[Items from a data source]

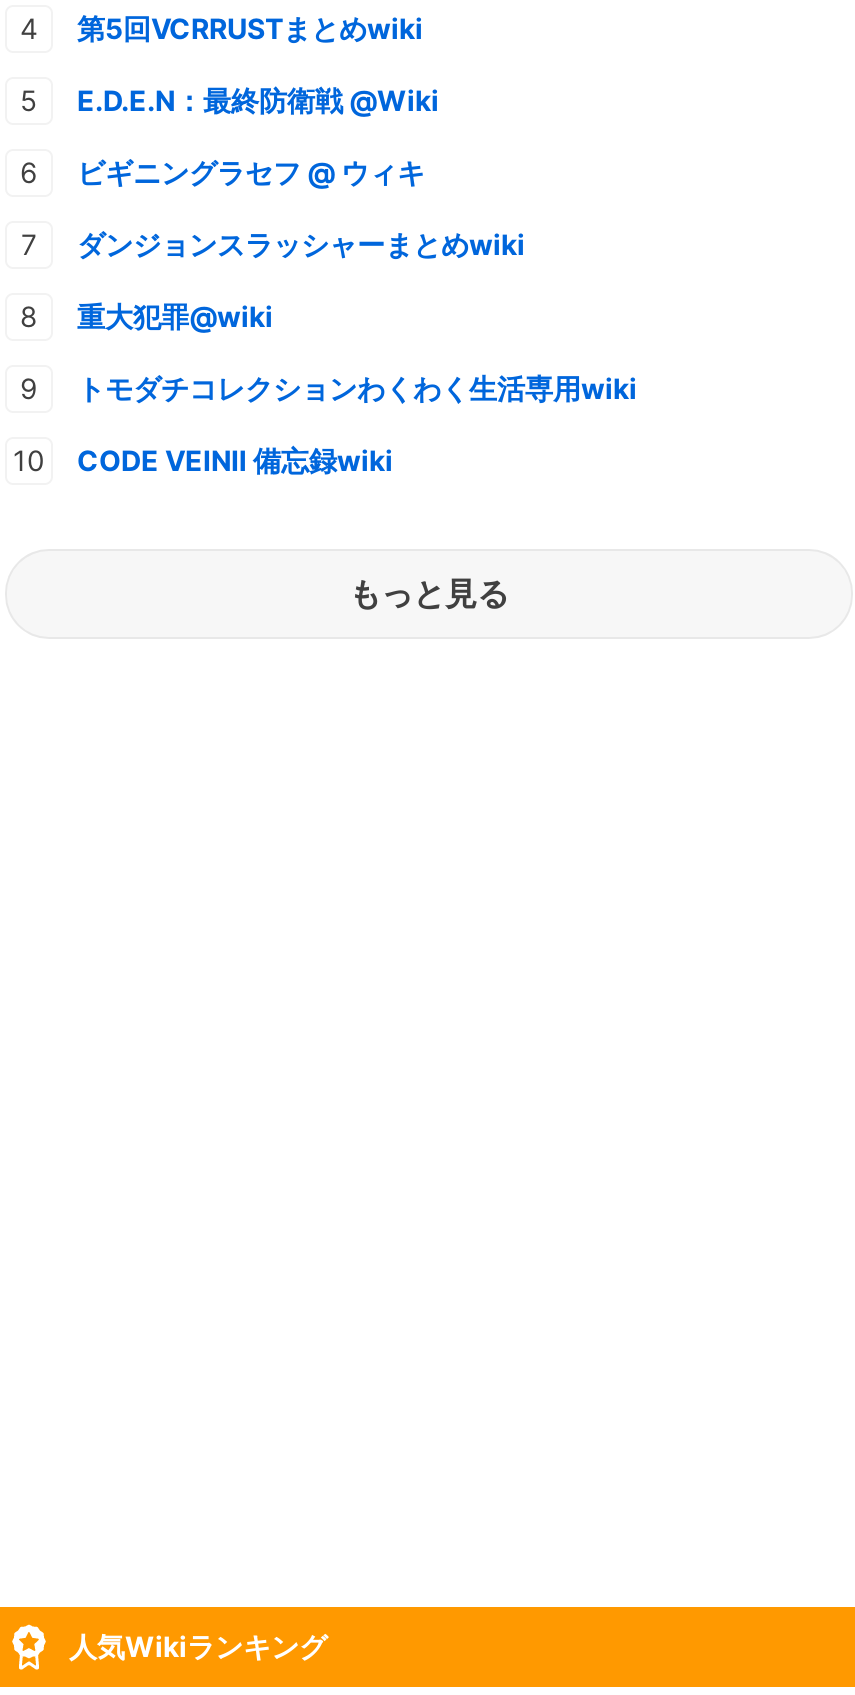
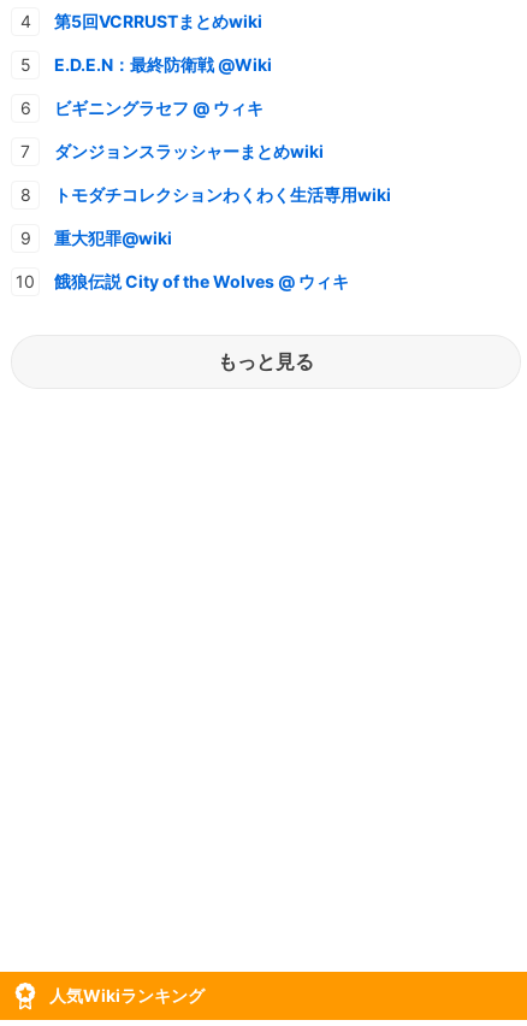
moved [77,298,273,332] -> [54,227,172,248]: 重大犯罪@wiki
moved [77,370,637,404] -> [54,184,391,204]: トモダチコレクションわくわく生活専用wiki
[77,442,393,476] CODE VEINⅡ 備忘録wiki -> [54,270,349,291] 餓狼伝説 City of the Wolves @ ウィキ

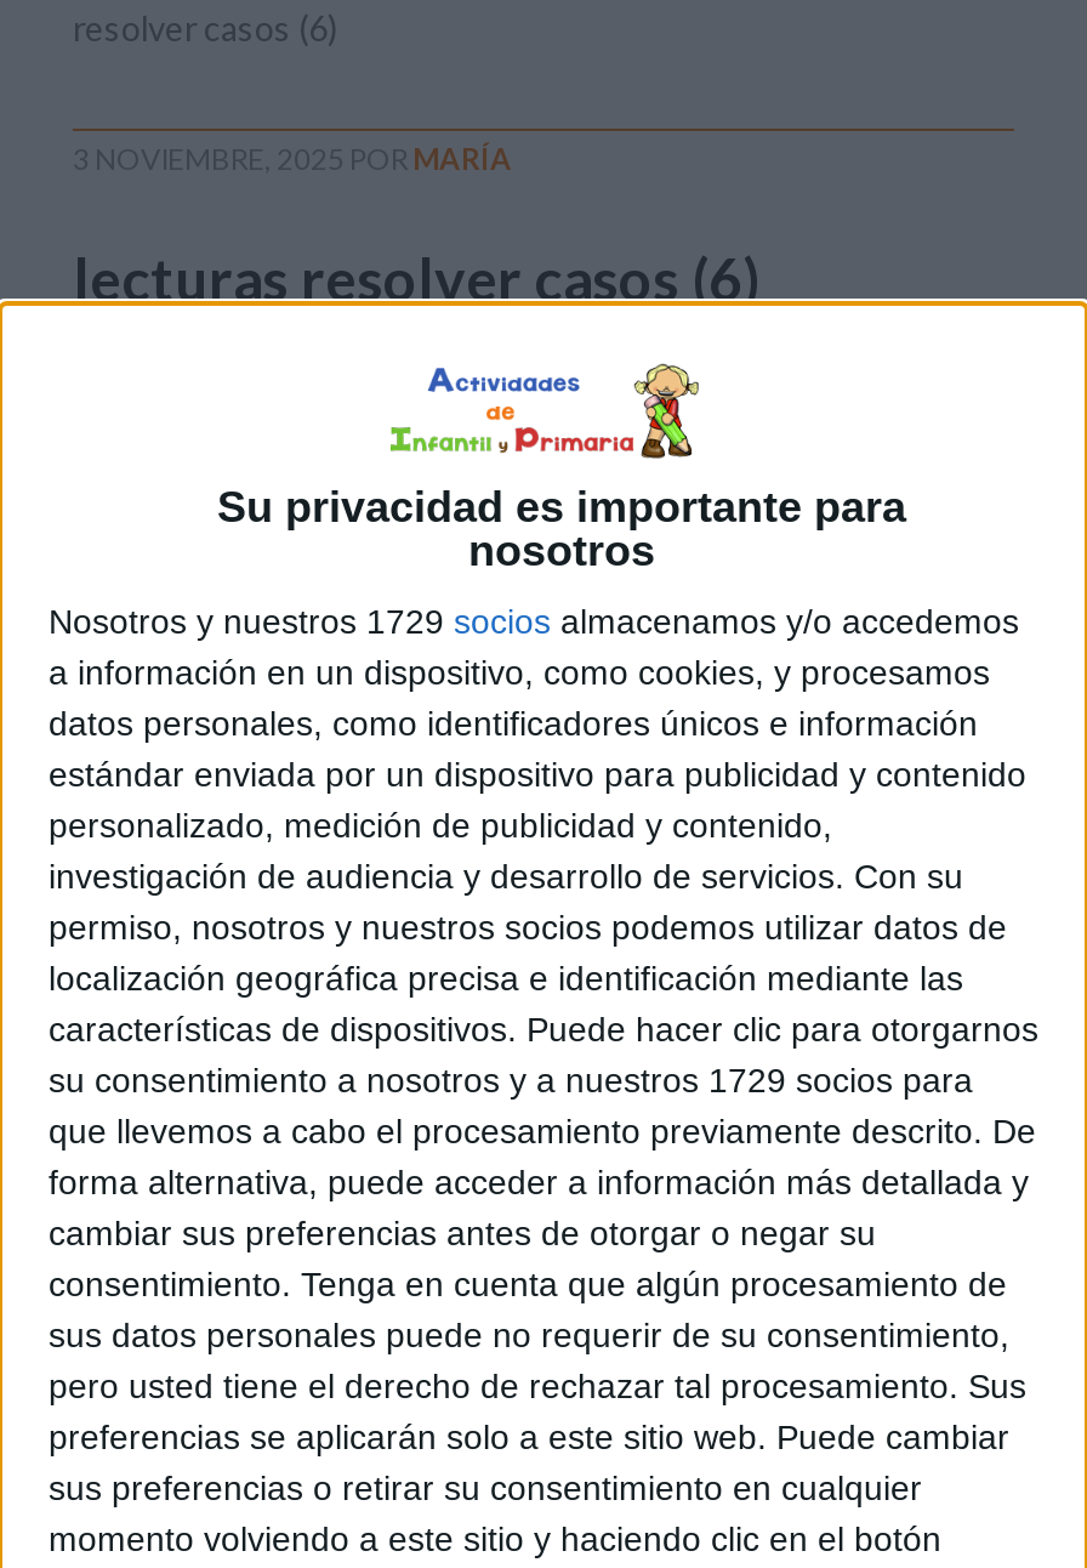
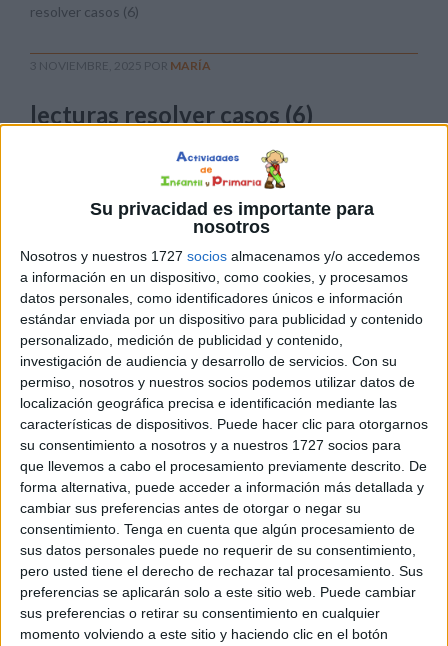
[49,602,1019,641] Nosotros y nuestros 1729 socios almacenamos y/o accedemos -> [20,248,420,264] Nosotros y nuestros 1727 socios almacenamos y/o accedemos
[49,1061,973,1100] su consentimiento a nosotros y a nuestros 1729 socios para -> [20,437,401,453] su consentimiento a nosotros y a nuestros 1727 socios para

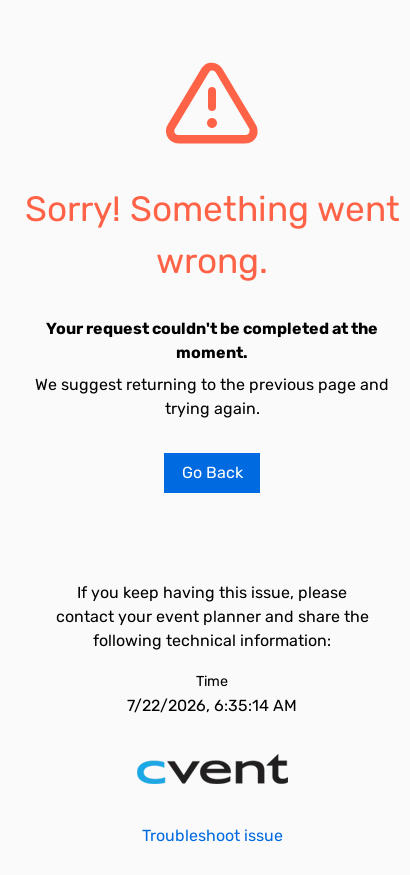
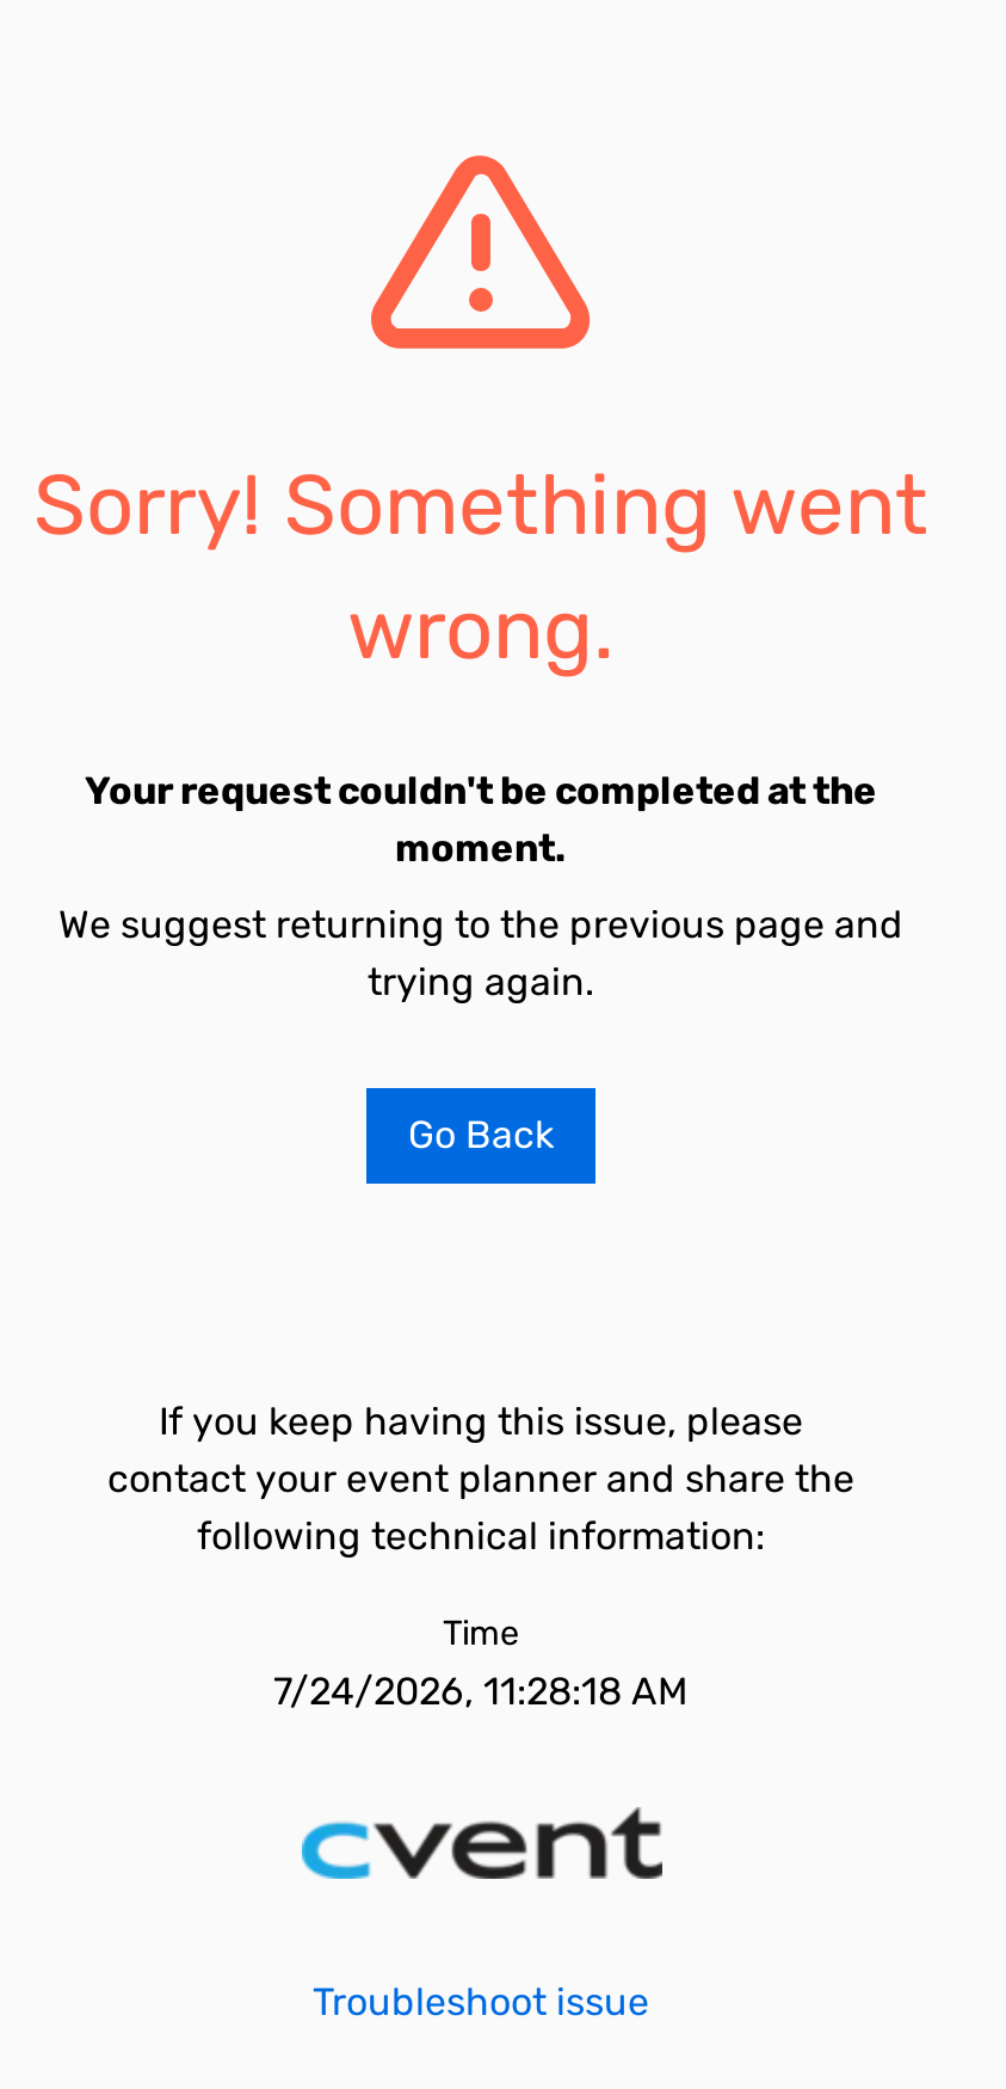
[127,696,297,715] 7/22/2026, 6:35:14 AM -> [273,1669,689,1714] 7/24/2026, 11:28:18 AM

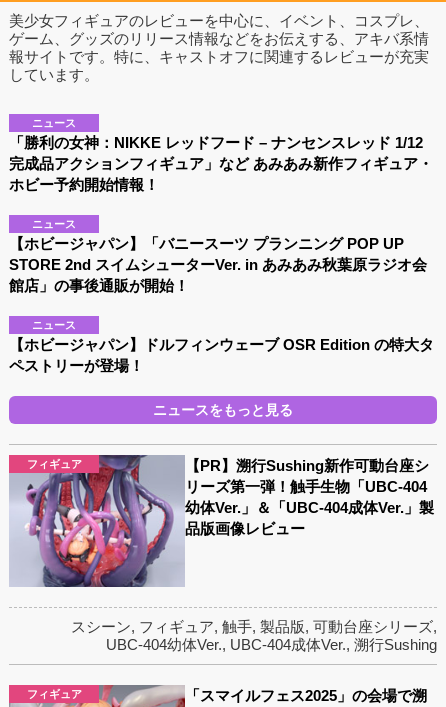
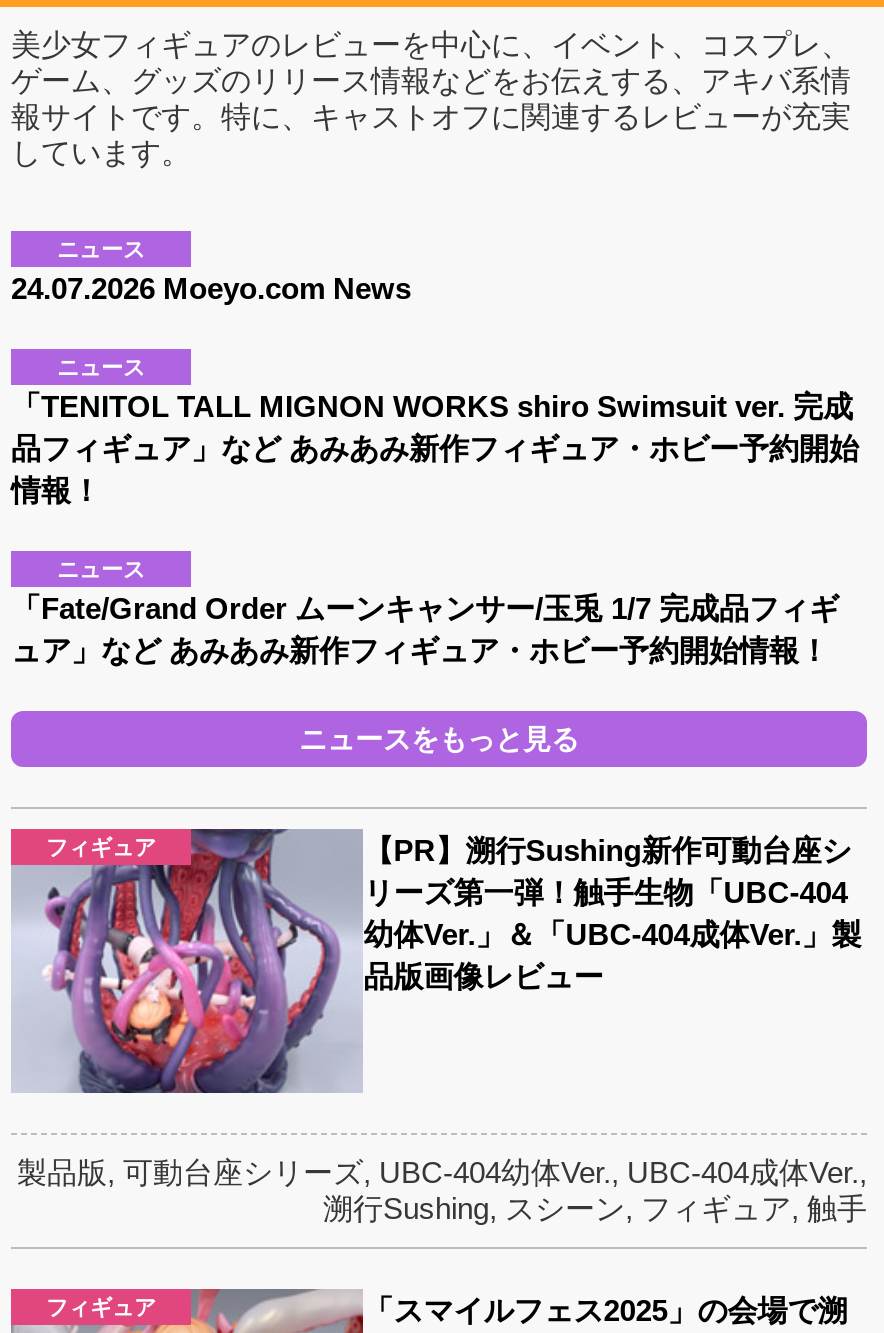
[9,134,433,193] 「勝利の女神：NIKKE レッドフード – ナンセンスレッド 1/12 | 完成品アクションフィギュア」など あみあみ新作フィギュア・ | ホビー予約開始情報！ -> [11,271,411,305] 24.07.2026 Moeyo.com News
[9,235,427,294] 【ホビージャパン】「バニースーツ プランニング POP UP | STORE 2nd スイムシューターVer. in あみあみ秋葉原ラジオ会 | 館店」の事後通販が開始！ -> [11,389,859,507] 「TENITOL TALL MIGNON WORKS shiro Swimsuit ver. 完成 | 品フィギュア」など あみあみ新作フィギュア・ホビー予約開始 | 情報！
[9,336,434,374] 【ホビージャパン】ドルフィンウェーブ OSR Edition の特大タ | ペストリーが登場！ -> [11,591,839,667] 「Fate/Grand Order ムーンキャンサー/玉兎 1/7 完成品フィギ | ュア」など あみあみ新作フィギュア・ホビー予約開始情報！
[71,618,437,653] スシーン,フィギュア,触手,製品版,可動台座シリーズ, | UBC-404幼体Ver., UBC-404成体Ver.,溯行Sushing -> [17,1155,867,1225] 製品版,可動台座シリーズ, UBC-404幼体Ver., UBC-404成体Ver., | 溯行Sushing,スシーン,フィギュア,触手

Exercise details >>
In the records above, find every line containing the word "ホビー予約開始情報" and show it.

Result below >>
[9,134,433,193] 「勝利の女神：NIKKE レッドフード – ナンセンスレッド 1/12 | 完成品アクションフィギュア」など あみあみ新作フィギュア・ | ホビー予約開始情報！ -> [11,271,411,305] 24.07.2026 Moeyo.com News
[9,336,434,374] 【ホビージャパン】ドルフィンウェーブ OSR Edition の特大タ | ペストリーが登場！ -> [11,591,839,667] 「Fate/Grand Order ムーンキャンサー/玉兎 1/7 完成品フィギ | ュア」など あみあみ新作フィギュア・ホビー予約開始情報！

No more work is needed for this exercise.